An infrastructure bill is coming in 2018. Please, Republicans, get this right.
Let's start with three premises: Each citizen needs, pays for and benefits from public infrastructure, so all 3,000-plus counties — the ubiquitous unit of American government — should get a per-capita allocation of infrastructure funding.
The second premise is that decisions on where money gets spent shouldn't reside with the federal government alone but at all the levels of citizenship — local, state and national.
Thus the states should also receive an allocation based on population. And their governors should be given a free hand to spend it, provided they do so quickly. That's right: just the governors. Speed is the need, and governors are best positioned to assess what their states need.
And the federal government ought to identify the truly national projects that can only be undertaken by Washington. There should be a third pool of dollars for those.
The third premise is that "infrastructure" should have a broad definition. Yes, bridges, roads, airports and harbor improvements, but also community health clinics and youth sports facilities. "Infrastructure" should include any physical structure the community uses.
Now who decides what gets built or endowed, what infrastructure is most crucial? (Endowment funding is often the best investment of public monies.)
The federal government should turn to the Cabinet agencies for specific proposals that are national in scope, with Office of Management and Budget Director Mick Mulvaney playing honest broker in presenting them to the president and vice president. Here the veep's tenure in a statehouse and the House will be invaluable.

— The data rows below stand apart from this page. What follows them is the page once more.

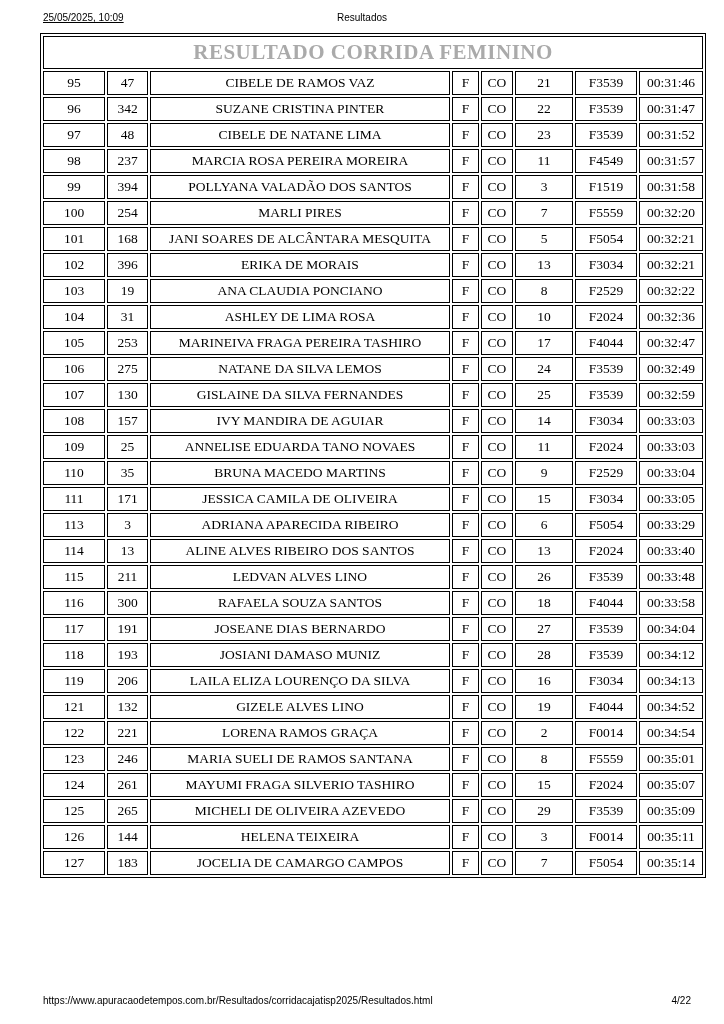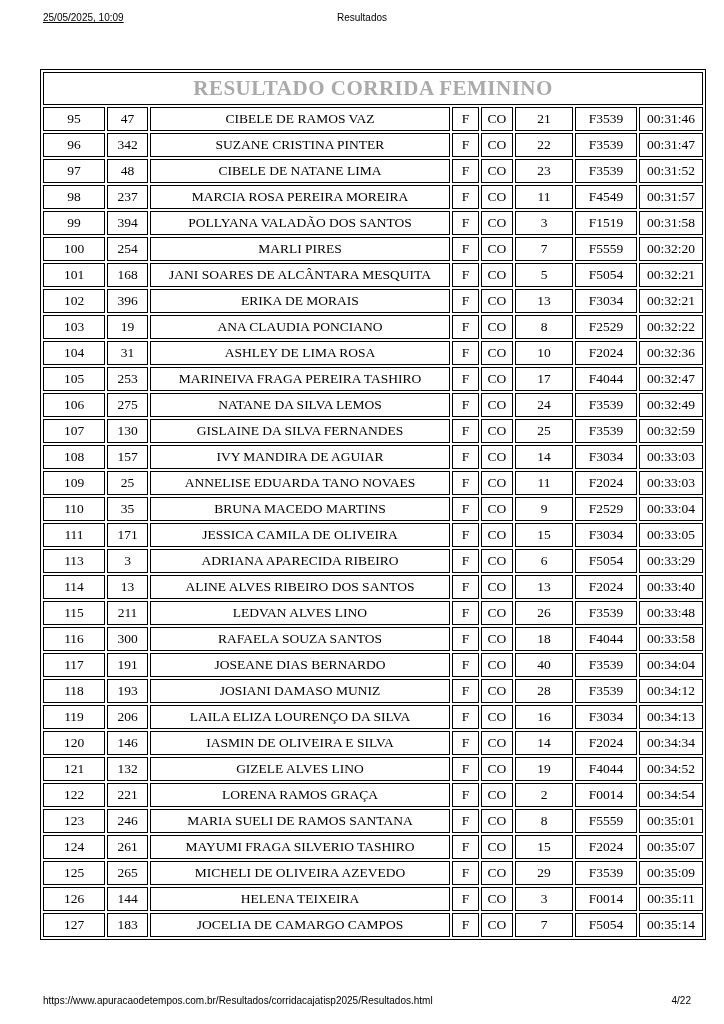--- a/index.html
+++ b/index.html
@@ -40,21 +40,20 @@
     left: 40px;
     top: 33px;
   }
   table.results {
     border-collapse: separate;
     border-spacing: 2px;
     border: 1px solid #000;
     table-layout: fixed;
     width: 646px;
     background: #fff;
-    margin-top: 36px;
   }
   table.results td {
     box-sizing: border-box;
     border: 1px solid #000;
     font-family: "Liberation Serif", "DejaVu Serif", serif;
     font-size: 13.5px;
     text-align: center;
     vertical-align: middle;
     height: 24px;
     padding: 0 2px;
@@ -320,21 +319,21 @@
           <td>18</td>
           <td>F4044</td>
           <td>00:33:58</td>
         </tr>
         <tr>
           <td>117</td>
           <td>191</td>
           <td>JOSEANE DIAS BERNARDO</td>
           <td>F</td>
           <td>CO</td>
-          <td>40</td>
+          <td>27</td>
           <td>F3539</td>
           <td>00:34:04</td>
         </tr>
         <tr>
           <td>118</td>
           <td>193</td>
           <td>JOSIANI DAMASO MUNIZ</td>
           <td>F</td>
           <td>CO</td>
           <td>28</td>
@@ -343,30 +342,20 @@
         </tr>
         <tr>
           <td>119</td>
           <td>206</td>
           <td>LAILA ELIZA LOURENÇO DA SILVA</td>
           <td>F</td>
           <td>CO</td>
           <td>16</td>
           <td>F3034</td>
           <td>00:34:13</td>
-        </tr>
-        <tr>
-          <td>120</td>
-          <td>146</td>
-          <td>IASMIN DE OLIVEIRA E SILVA</td>
-          <td>F</td>
-          <td>CO</td>
-          <td>14</td>
-          <td>F2024</td>
-          <td>00:34:34</td>
         </tr>
         <tr>
           <td>121</td>
           <td>132</td>
           <td>GIZELE ALVES LINO</td>
           <td>F</td>
           <td>CO</td>
           <td>19</td>
           <td>F4044</td>
           <td>00:34:52</td>

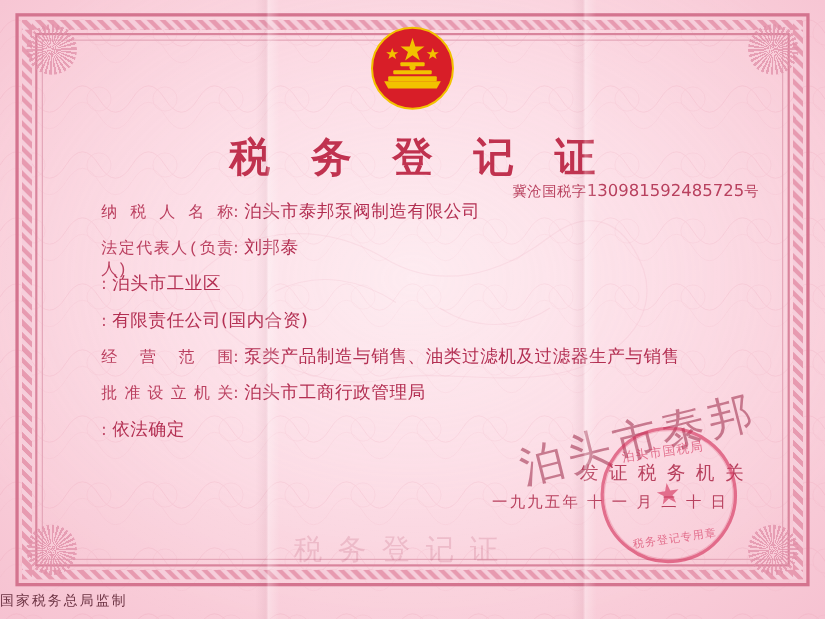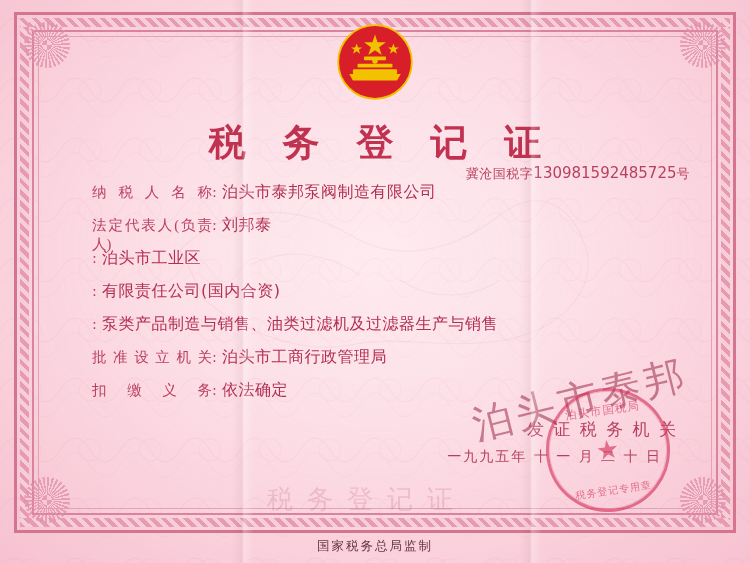--- a/index.html
+++ b/index.html
@@ -135,21 +135,21 @@
     margin-bottom: 1px;
   }
   .row .label {
     width: 120px;
     flex: 0 0 120px;
     font-size: 14.5px;
     color: #bb4060;
     letter-spacing: 0px;
     text-align: justify;
     text-align-last: justify;
-    font-family: Liberation Serif, serif;
+    font-family: Liberation Mono, monospace;
   }
   .row .colon {
     flex: 0 0 10px;
     font-size: 14.5px;
     color: #bb4060;
   }
   .row .value {
     flex: 1 1 auto;
     font-size: 16px;
     color: #b32f52;
@@ -226,21 +226,21 @@
     letter-spacing: 4px;
     white-space: nowrap;
     pointer-events: none;
   }
 
   
   .footer {
     position: absolute;
     left: 0; right: 0;
     bottom: 8px;
-    text-align: center;
+    text-align: left;
     font-size: 12.5px;
     color: #6b3242;
     letter-spacing: 2px;
   }
 
   
   .watermark {
     position: absolute;
     left: 0; right: 16px;
     bottom: 46px;
@@ -337,32 +337,32 @@
       <span class="colon">:</span>
       <span class="value">泊头市工业区</span>
     </div>
 
     <div class="row">
       <span class="colon">:</span>
       <span class="value">有限责任公司(国内合资)</span>
     </div>
 
     <div class="row">
+      <span class="label">经营范围</span>
       <span class="colon">:</span>
       <span class="value">泵类产品制造与销售、油类过滤机及过滤器生产与销售</span>
     </div>
 
     <div class="row">
       <span class="label">批准设立机关</span>
       <span class="colon">:</span>
       <span class="value">泊头市工商行政管理局</span>
     </div>
 
     <div class="row">
-      <span class="label">扣缴义务</span>
       <span class="colon">:</span>
       <span class="value">依法确定</span>
     </div>
 
   </div>
 
   <div class="handwriting">泊头市泰邦</div>
 
   <div class="issuer">发 证 税 务 机 关</div>
   <div class="date-line">一九九五年 十 一 月 二 十 日</div>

At the local level, the law providing the infrastructure funding should also establish new boards of local citizens independent of any existing government and vested with authority over their pool of dollars. These boards should be given only two instructions: Build (or endow) what your county needs most, and spend all the money within five years.
How to constitute these boards? Here's my suggestion: Appointees must serve for free, they must meet standard conflict-of-interest rules, and they should be appointed three by the president, three by the Senate majority leader, three by the Senate minority leader, three by the House Speaker and three by the House minority leader. (Obviously, filling these jobs will rely on local officials and political networks, but that goes on all the time in every county.) This approach would create 3,000 boards of 15 appointees each, or 45,000 newly empowered citizen-executives. There's talent to spare in the country, and given real money, people will come out of the woodwork to serve. They can staff up with new hires to run their on-the-clock agency. Trust the appointees — radical devolution of power ought to be the theme.
We know this model works because it was employed by California. A 50-cents-a-pack cigarette tax was passed via statewide referendum Proposition 10 in 1998, and its principal sponsors, director Rob Reiner and former congressman Michael Huffington, hit upon a design of genius. Local county boards got 80 percent of the revenue on a "live births" allocation and they mostly work very well. I served on Orange County's "Prop 10" Board for 17 years, until I moved to Virginia. My nine-member board has spent more than $500 million on projects to help young children through age 5 be "healthy and ready to learn" by the time they entered kindergarten.
All of the commissions have had great successes, and all have had some big misses. But overall, the boards work because of the power of "subsidiarity" — the philosophy that governmental decisions should be made at the closest level of government to the people that is also equipped to make a particular set of decisions. In other words: local boards in school, but only the federal government can run the military.
Go this route with infrastructure, congressional Republicans. County A might need a new bridge, County B might need a new dental clinic for the truly poor, County C might need high school sports infrastructure. Fifteen local people of good will and brains, from both parties or none at all, will get it done, and quickly. One quick shortcut: Funding local hospitals' community clinics actually delivers real health care to the neediest. But there are millions of needs to be sorted through, proposals to be ranked. Only citizen executives, authorized to move fast and far, will get local infrastructure right.
This is obviously federalism on steroids. It trusts the people. It will inevitably produce some corruption, but mostly it will produce physical structures and tangible accomplishments, as the famed Works Progress Administration did.
Don't blow your moment, GOP. Appropriate the money and marry it to the framers' trust in citizens. Substitute "citizen-driven" for the "shovel-ready" of the 2009 stimulus.
Avoid old government with its bureaucracies and captured agencies. Go far. Go fast. And deliver a radical win for reforming government and building infrastructure before November 2018.